Sunday, 25 March 2012
Kamloops Trips - Part 2
Ric and I spent part of two Christmas seasons with the part of my extended family who live in Kamloops. While that city has an airport, large jets do not land there. Instead the airport is serviced by small short distance aircraft from Vancouver and Calgary as well as Horizon Airlines - the subsidiary of Alaska Airlines - and these planes fly to and from Seattle, Washington. On that first trip I flew from Toronto to Vancouver where I connected with Ric and we flew on to Kamloops.
The next trip was different. It was decided that I fly there a day earlier so I could have a good visit with my youngest sister, Babs Gibson. My itinerary was from Toronto to Calgary and then the smaller aircraft over the mountains to Kamloops. The jet from Toronto to Calgary was loaded and the engines were started. However, the intake areas on the right hand side of the aircraft began spewing blue smoke. As a result we were all told to vacate the aircraft and wait for a replacement. This took an hour which made it too late for me to connect with the small aircraft in Calgary. Instead, Air Canada put me up in the Holiday Inn - complete with a voucher for dinner in the hotel dining room followed by a lengthy wait at the airport the next morning.
I did arrive in Kamloops before Ric but his flight was no more than an hour behind mine. We stayed with my niece, Teri, and her family. Teri's husband, Paul Denis, was working in Alberta and was not home so Ric failed to meet him. During the following summer my brother-in-law, Leo Poirier, passed away so we flew to Kamloops once again where we were met by Darlene who drove us up to 100 Mile House.
It was there that Ric finally met Paul who, at first, was very shy and diffident but, as Ric is not comfortable around crowds of strangers either, they spent most of the time together smoking cigars - and bonded!

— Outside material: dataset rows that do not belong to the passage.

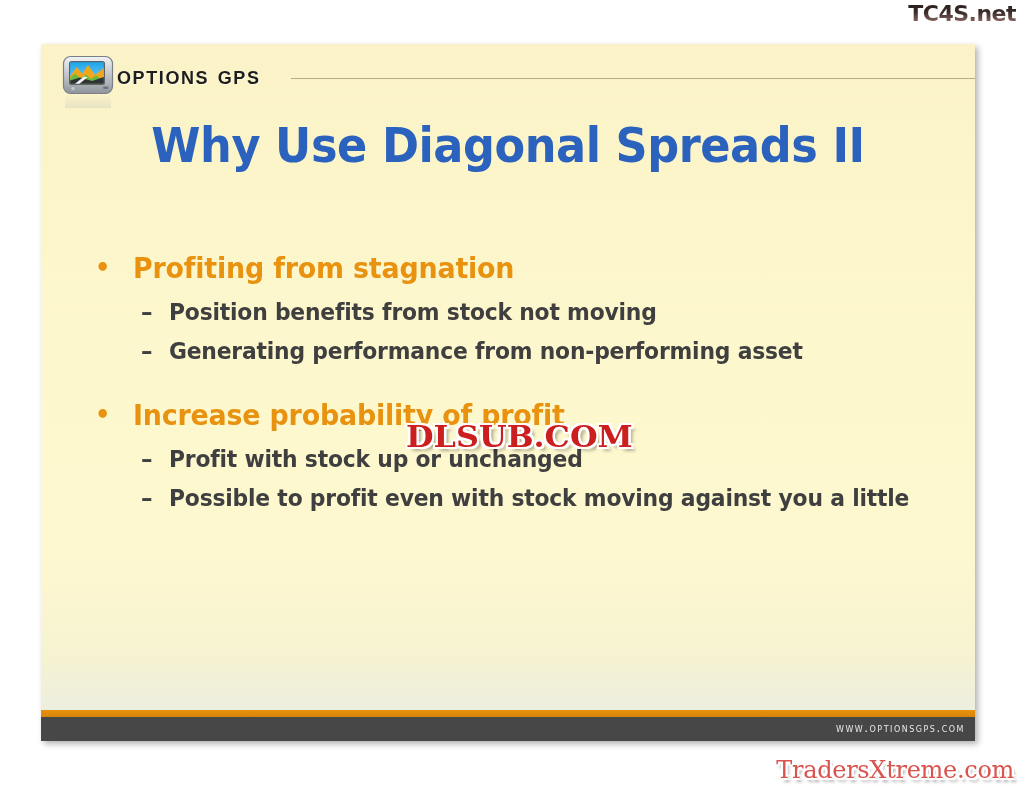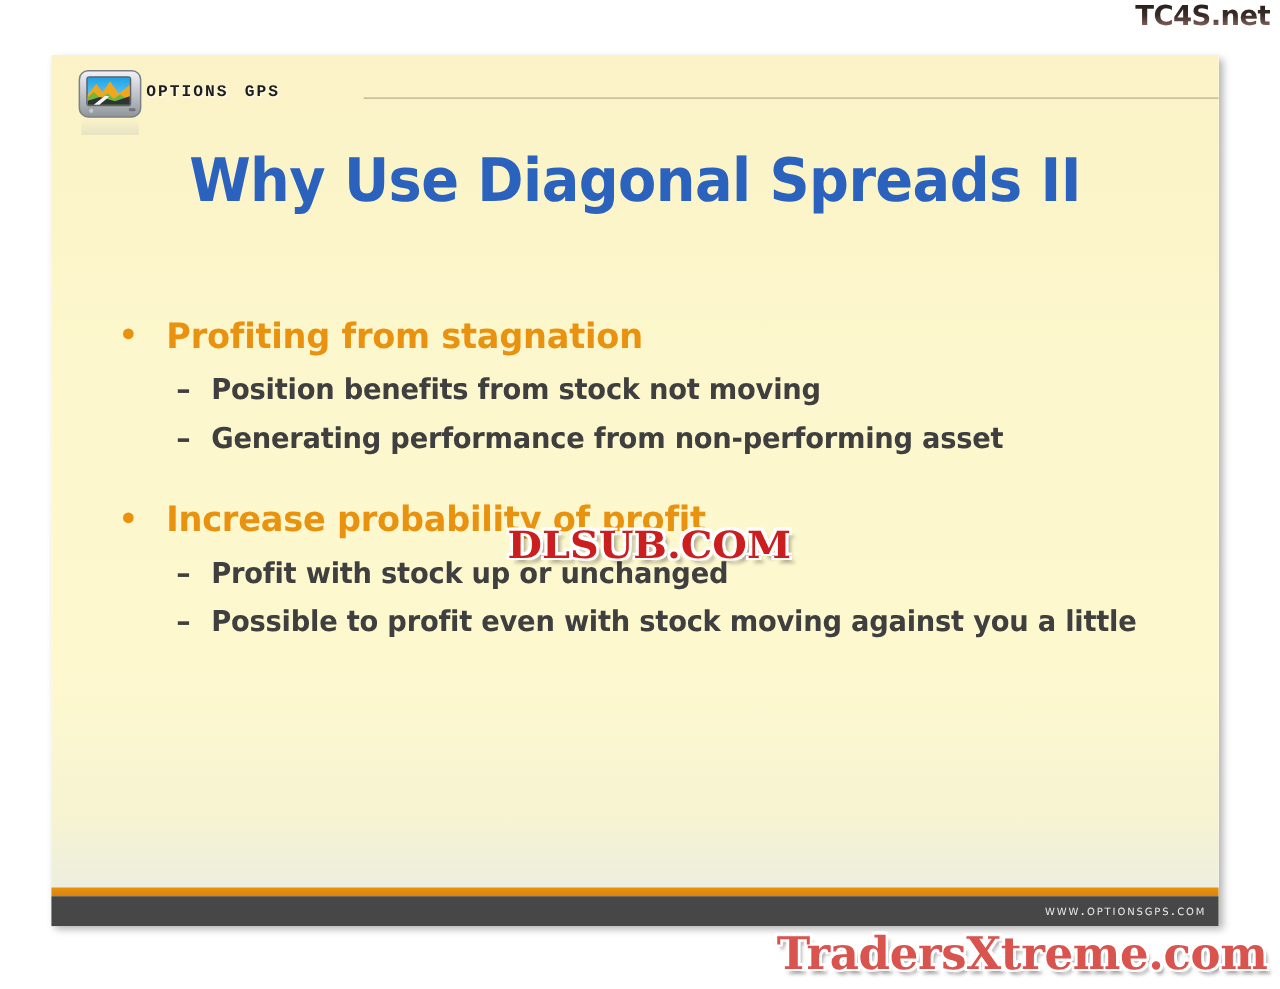--- a/index.html
+++ b/index.html
@@ -82,9 +82,9 @@
     position: absolute;
     left: 76px;
     top: 17px;
-    font-family: Liberation Mono, monospace;
-    font-weight: bold;
-    font-size: 19px;
+    font-family: Liberation Sans, sans-serif;
+    font-weight: bold;
+    font-size: 25px;
     letter-spacing: 1.6px;
     color: #1d1d1d;
     font-variant: small-caps;

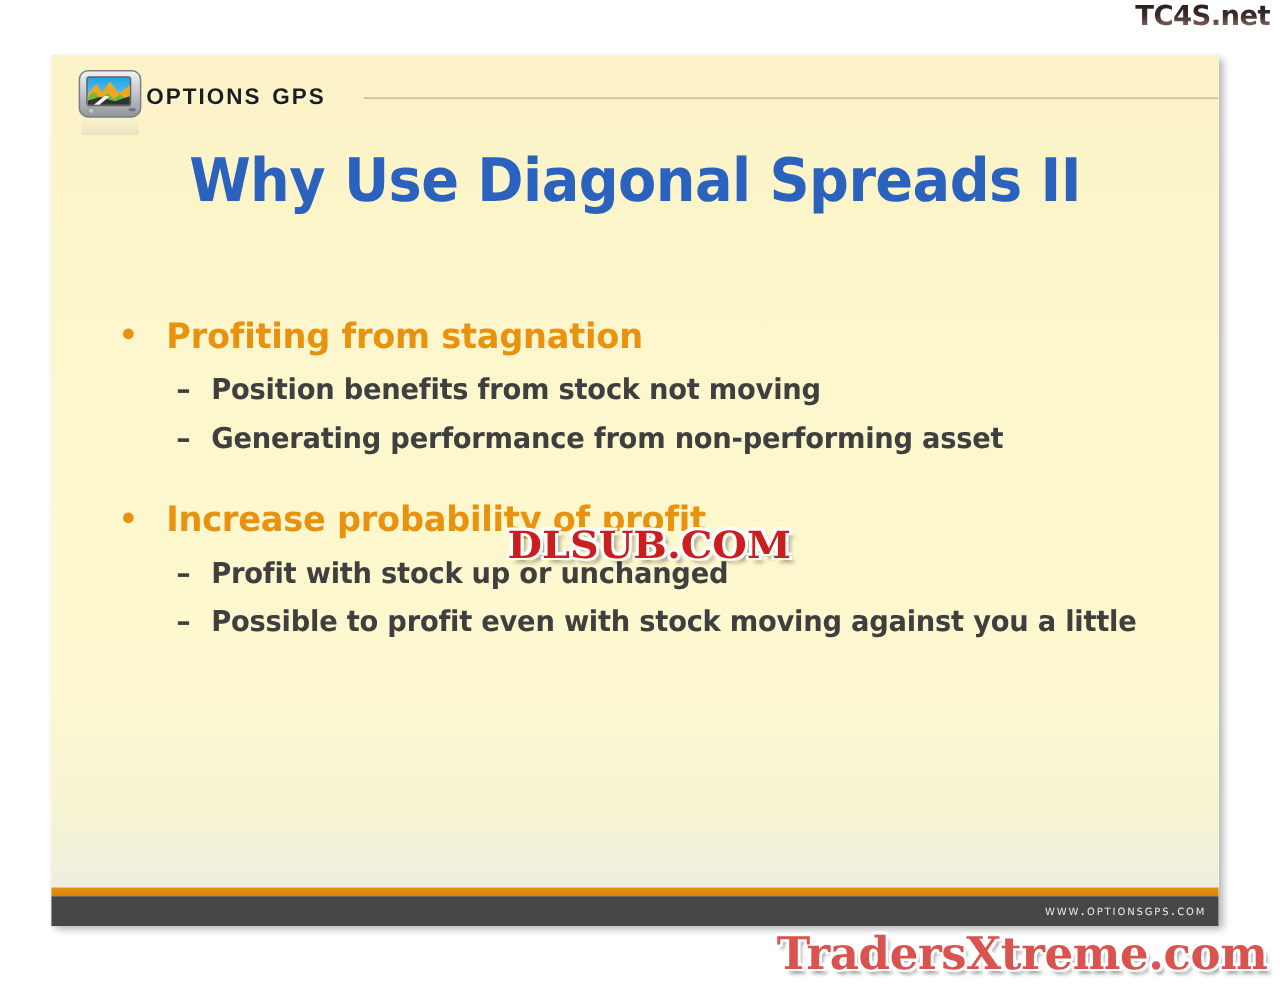--- a/index.html
+++ b/index.html
@@ -229,8 +229,8 @@
     right: 10px;
     bottom: 7px;
     font-family: "DejaVu Serif", serif;
-    font-weight: bold;
-    font-size: 36px;
+    font-weight: normal;
+    font-size: 24px;
     letter-spacing: -0.3px;
     color: #d9534f;
     white-space: nowrap;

Two Christmases later we spent part of the holiday in Kamloops and Christmas Eve and Day at 100 Mile House. The photos which I will now attach are of the two Christmas seasons in Kamloops. As you will note - quite different in terms of the weather!
Not far from where Paul and Teri live is a petting zoo and we went there for a walk. The top two photos are of kids in the zoo while the lower photo is of the topography in that part of the North Thompson Valley
We returned for another visit the following Christmas when the weather was much more 'Canadian'!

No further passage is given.